The Champlain Parkway — a long-embattled project that would add a new road to the grid of Burlington’s South End — is now projected to be more expensive than city officials recently believed.
The sole bid city officials received to construct the road’s first phase was about 57% more than they anticipated the work would cost, according to a Department of Public Works memo to the Burlington City Council. That would increase the price tag for the project’s first section by $14.5 million to $41 million.
Still, Burlington would only pay for 2% of the project’s added cost thanks to a now-phased-out funding model that was in place when the parkway was first introduced nearly six decades ago, officials said. Under that model, the state is slated to pitch in 3% and the federal government 95%.
The higher-than-anticipated cost is a result of multiple factors, according to Norm Baldwin, a senior engineer for the public works department.
Inflation and an increase in fuel prices stemming from the Russian invasion of Ukraine were top contributors, Baldwin said.
In addition, the lack of competition in the bidding process likely led to a higher asking amount, he said. Four companies initially expressed interest in the project. Two of them joined forces and made a single bid, while the others did not pursue the work any further.
Adding more strain to the process is an unusually high demand for contractors, caused in part by a barrage of capital projects made possible through last year’s $1 trillion federal infrastructure package, Baldwin said.
Despite the increased cost, officials said, the City Council would be wise to approve the proposed contract at the body’s next meeting, April 25. The conditions that have driven up prices don’t appear likely to change, according to city staff, and the city has had trouble attracting companies to contract with it.
“If this were to re-bid, we do not have any indication that folks that did bid would submit a bid again,” Public Works Director Chapin Spencer told city councilors at a Monday night meeting.

The Champlain Parkway’s first phase would create a new roadway from Home Avenue to Lakeside Avenue and repave existing streets from the new road’s intersection with Lakeside Avenue to the intersection of Pine and Kilburn streets.
A second phase of the project, which would require separate council approval, is expected to connect Home Avenue with Interstate 189, allowing traffic to flow from the highway toward downtown.
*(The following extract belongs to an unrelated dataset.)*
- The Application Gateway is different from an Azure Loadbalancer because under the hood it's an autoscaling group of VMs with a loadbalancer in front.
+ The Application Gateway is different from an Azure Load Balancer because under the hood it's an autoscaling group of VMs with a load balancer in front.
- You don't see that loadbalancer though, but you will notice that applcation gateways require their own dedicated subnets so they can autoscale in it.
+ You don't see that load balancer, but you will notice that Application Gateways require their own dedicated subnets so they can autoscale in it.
But according to a plan developed by city officials, the connection of I-189 would not occur until the completion of the Railyard Enterprise Project — an initiative connecting Pine and Battery streets, bypassing the densely populated King and Maple neighborhood.
A coalition of parkway opponents is suing city, state and federal officials to halt the project. Its members allege that the project doesn’t adequately account for its impacts on the environment — a notion that parkway sponsors reject.
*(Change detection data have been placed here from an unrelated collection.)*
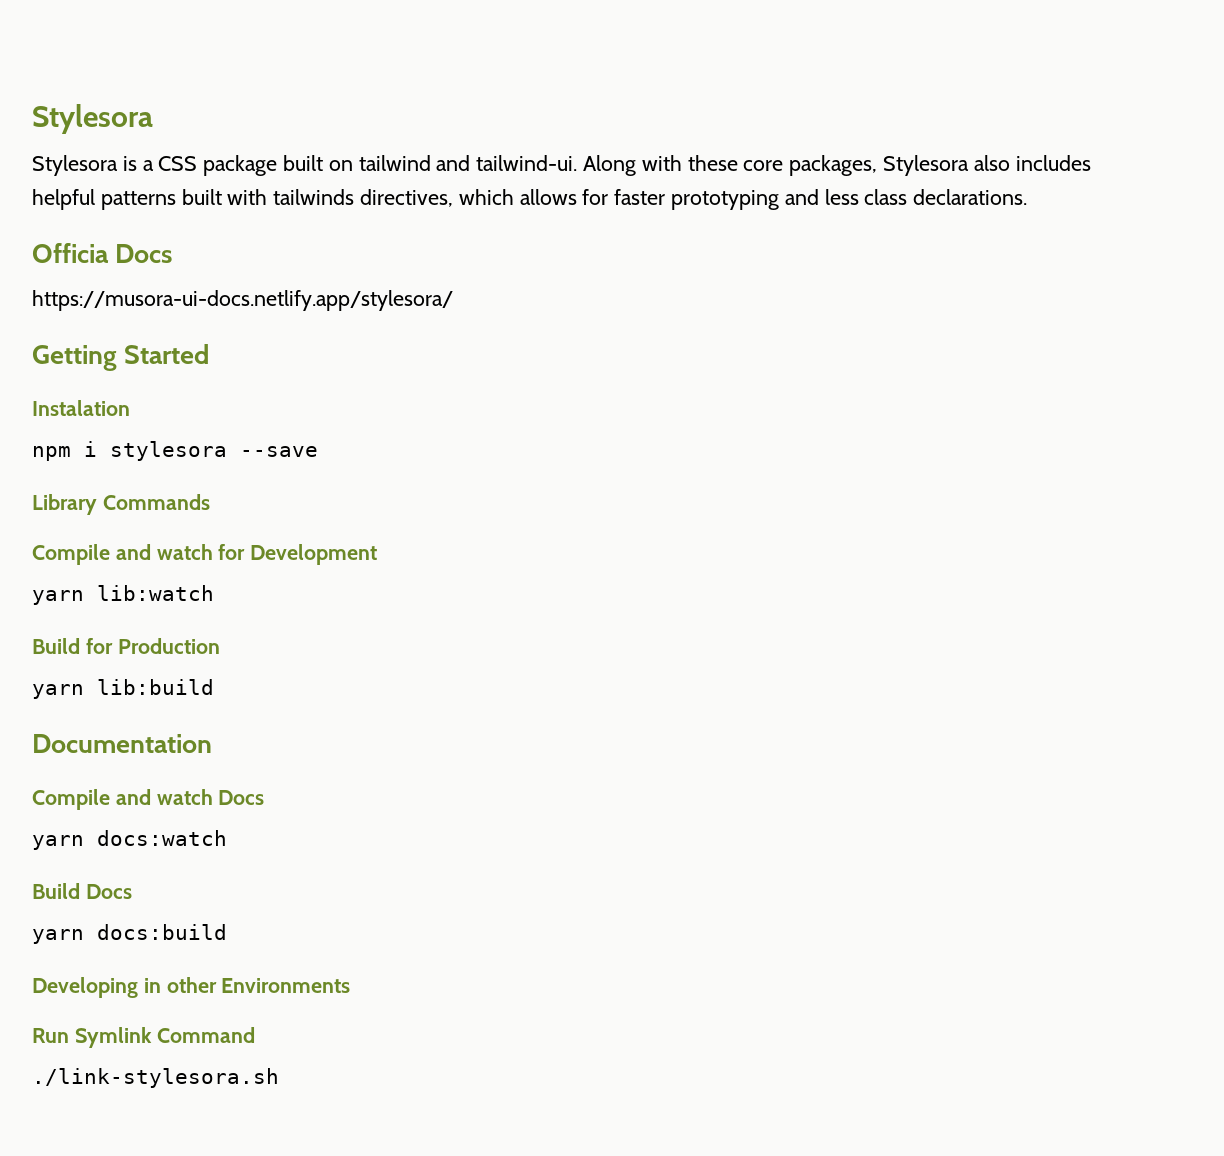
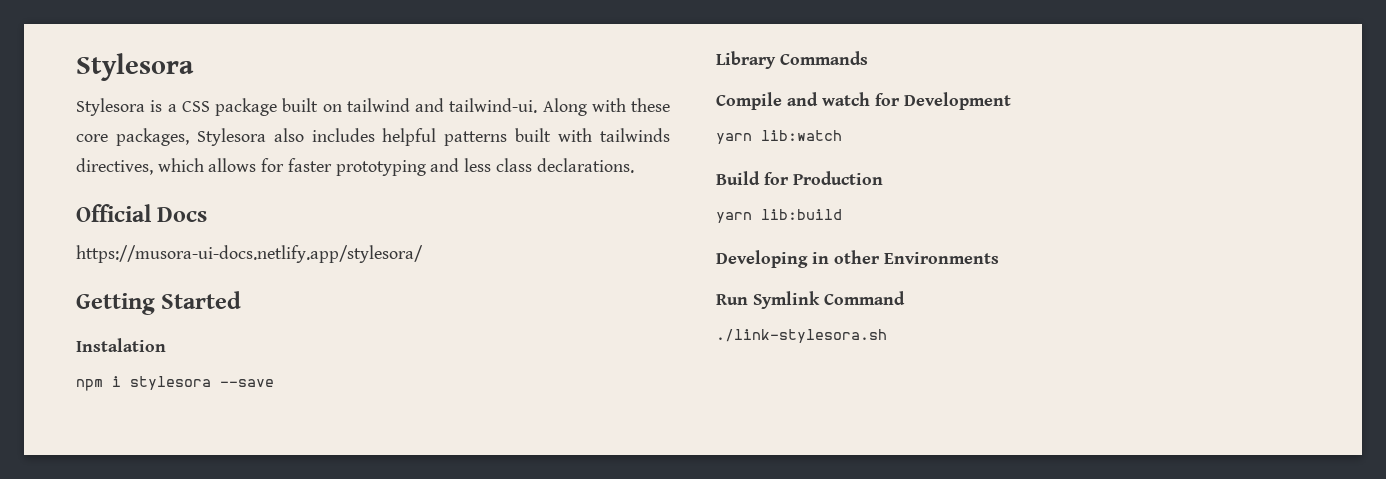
- Officia Docs
+ Official Docs
- Documentation
- Compile and watch Docs
- yarn docs:watch
- Build Docs
- yarn docs:build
City councilors lamented the project’s increased cost Monday night but seemed to accept the plan by public works officials as the best path forward.
“We’ve said for some time that it’s not a perfect project,” Councilor Ben Traverse, D-Ward 5 told Spencer and Baldwin. “But I think it’s a more perfect project than when you first started saying that.”
Short-term rentals
Also at Monday night’s meeting, councilors sent a proposal that would regulate short-term rentals to the body’s ordinance committee, winding up another effort to pass restrictions around properties listed on sites such as Airbnb and Vrbo.
The 7-4-1 vote resurrected a two-year-plus effort to curb the conversion of long-term rentals into short-term rentals, after councilors were unable to pass a policy that satisfied Democratic Mayor Miro Weinberger during the body’s 2021-2022 session.
Weinberger vetoed an ordinance last month that would have severely clamped down on the type of accommodations hosts could offer and instead voiced support for the version that councilors preliminarily approved on Monday.
While not all councilors agreed with the language of the draft ordinance itself, a majority supported sending the measure to committee for further scrutiny. Others, however, saw the resolution as backing a proposal that was already shot down by last year’s council in a 6-6 vote.
Councilors Jack Hanson, P-East District; Gene Bergman, P-Ward 2; Ali House, P-Ward 8; and Joan Shannon, D-South District voted against sending the ordinance to committee. Councilor Ali Dieng, I-Ward 7, was absent.
The bill is set to reappear before the full council, with tweaks from the ordinance committee, by June 1.